Danke für deinen ausführlichen Kommentar, liebe Cornelia. Ich war selbst ganz überrascht, als ich diese fliegenden Wechsel auf den Fotos sah. Und was du zum Füttern durch Menschenhand schreibst, ist ja völlig richtig. Wir sollen ruhig das ganz Jahr die Vögel füttern: Die Vogeleltern suchen in der Natur das Passende für die Jungen und sättigen sich selbst am Futterhaus – um es mal sehr schlicht auszudrücken. Viel Nützliches dazu steht in dem Kosmos-Buch „Vögel füttern – aber richtig“ von Peter Berthold und Gabriele Mohr. Sie plädieren für die Ganzjahresfütterung. – Ich glaube allerdings, dass die Nebelkrähen meine erste Fettsäule verspeist haben.
Viele Grüße von Elke.
Was futtern denn die hungrigen Jungvögel? Wo finden die Eltern so schnell ausreichend Futter? Das würde mich interessieren.
Die frisch geschlüpften Jungen bekommen sicher weiche Kost: Räupchen und kleinen Maden, was die Eltern so im Baum finden. Mit der Zeit wird die Nahrung vermutlich größer und deftiger, da werde ich mich noch schlau machen. Viele Grüße von der Nordsee, Elke.

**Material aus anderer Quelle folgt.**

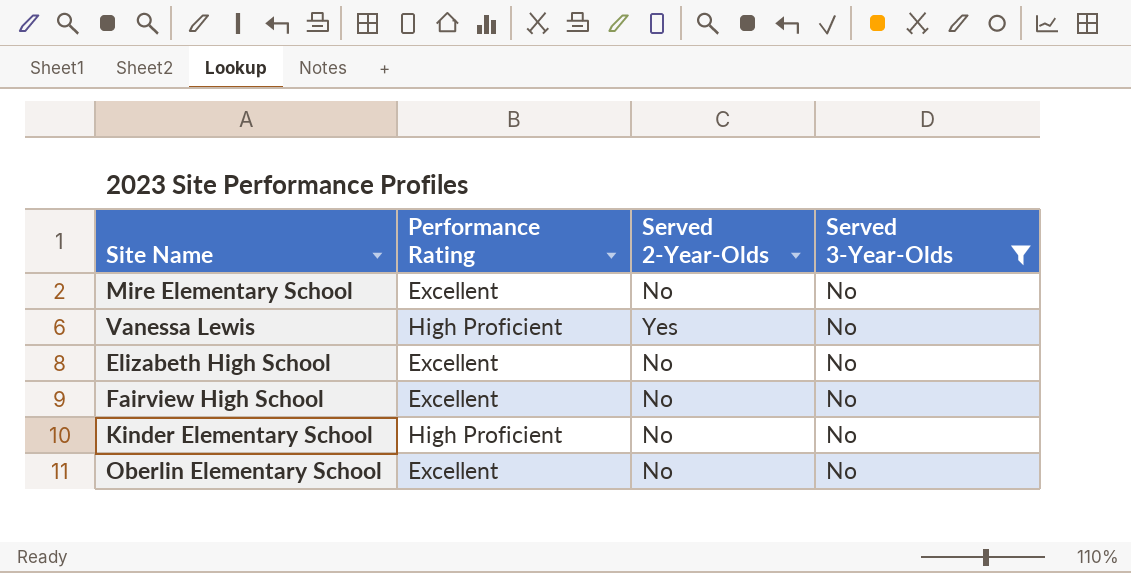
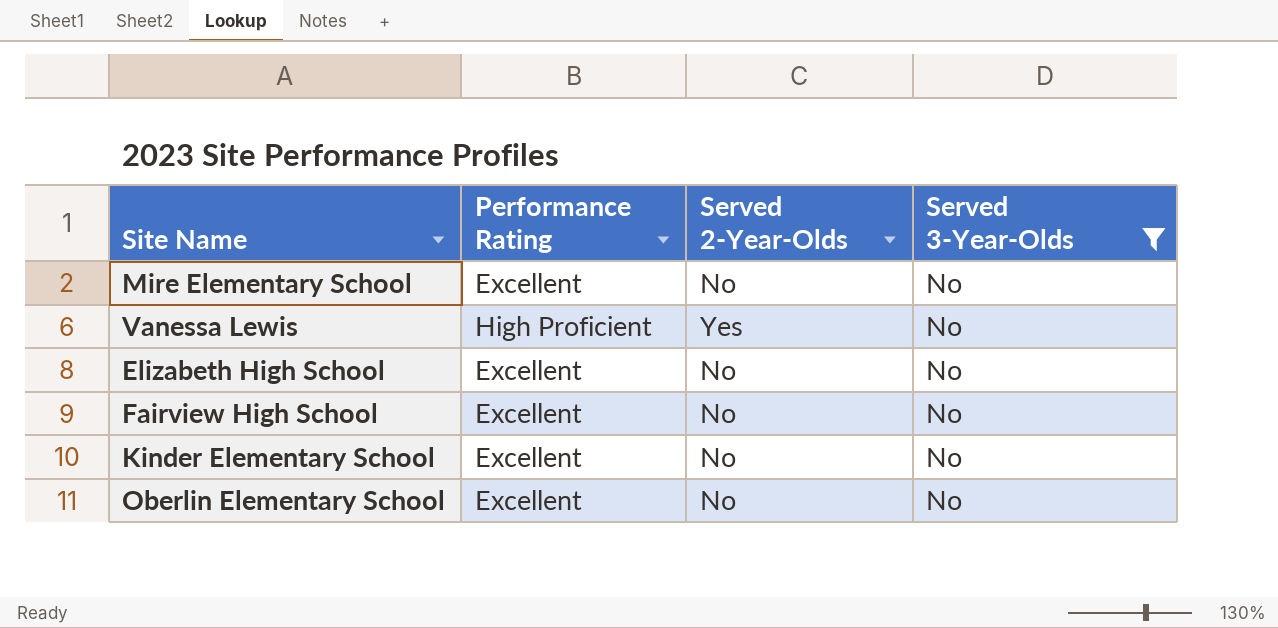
Kinder Elementary School | Performance Rating: High Proficient -> Excellent

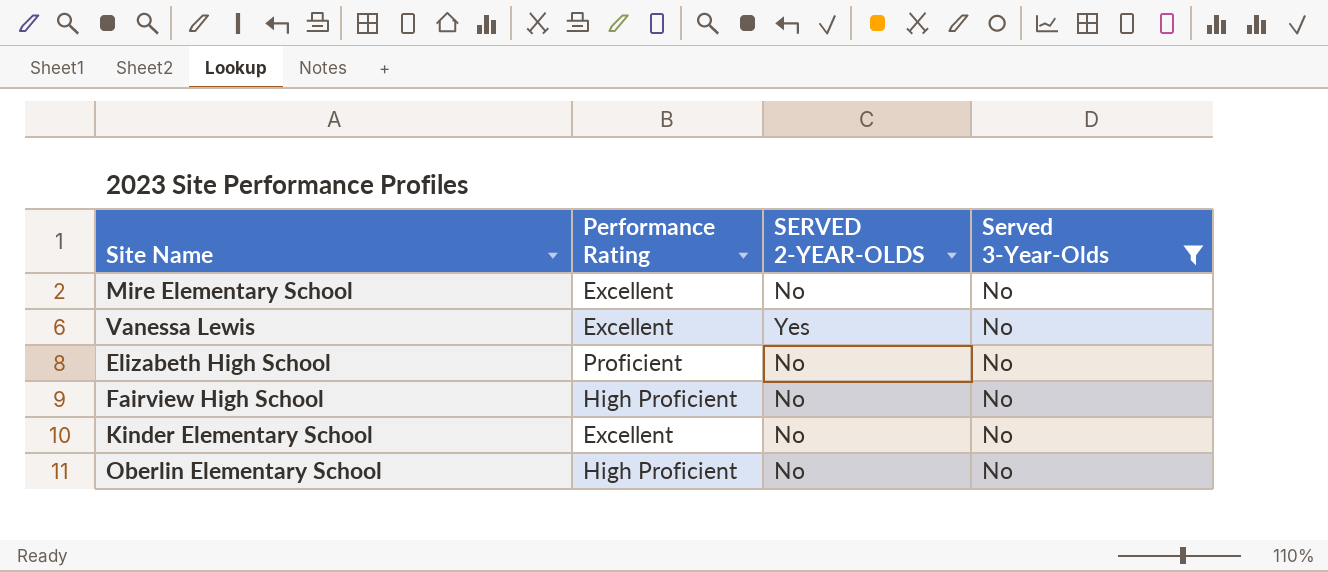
column name: Served 2-Year-Olds -> SERVED 2-YEAR-OLDS
Vanessa Lewis | Performance Rating: High Proficient -> Excellent
Elizabeth High School | Performance Rating: Excellent -> Proficient
Fairview High School | Performance Rating: Excellent -> High Proficient
Oberlin Elementary School | Performance Rating: Excellent -> High Proficient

Liebe Christine, danke für deine interessante Frage zum Futter der jungen Buntspechte. Also, ich habe nachgelesen: Anfangs sind es zum Beispiel kleine Schildläuse, die die Buntspechteltern von den Zweigen abzwacken. Raupen, Schmetterlinge, Ameisen, Fliegen, Käfer, Bienen- und Wespenverwandte kommen dazu. Die Nahrung für die Jungen wird also üblicherweise nicht durch das typische Hacken am Stamm ergattert.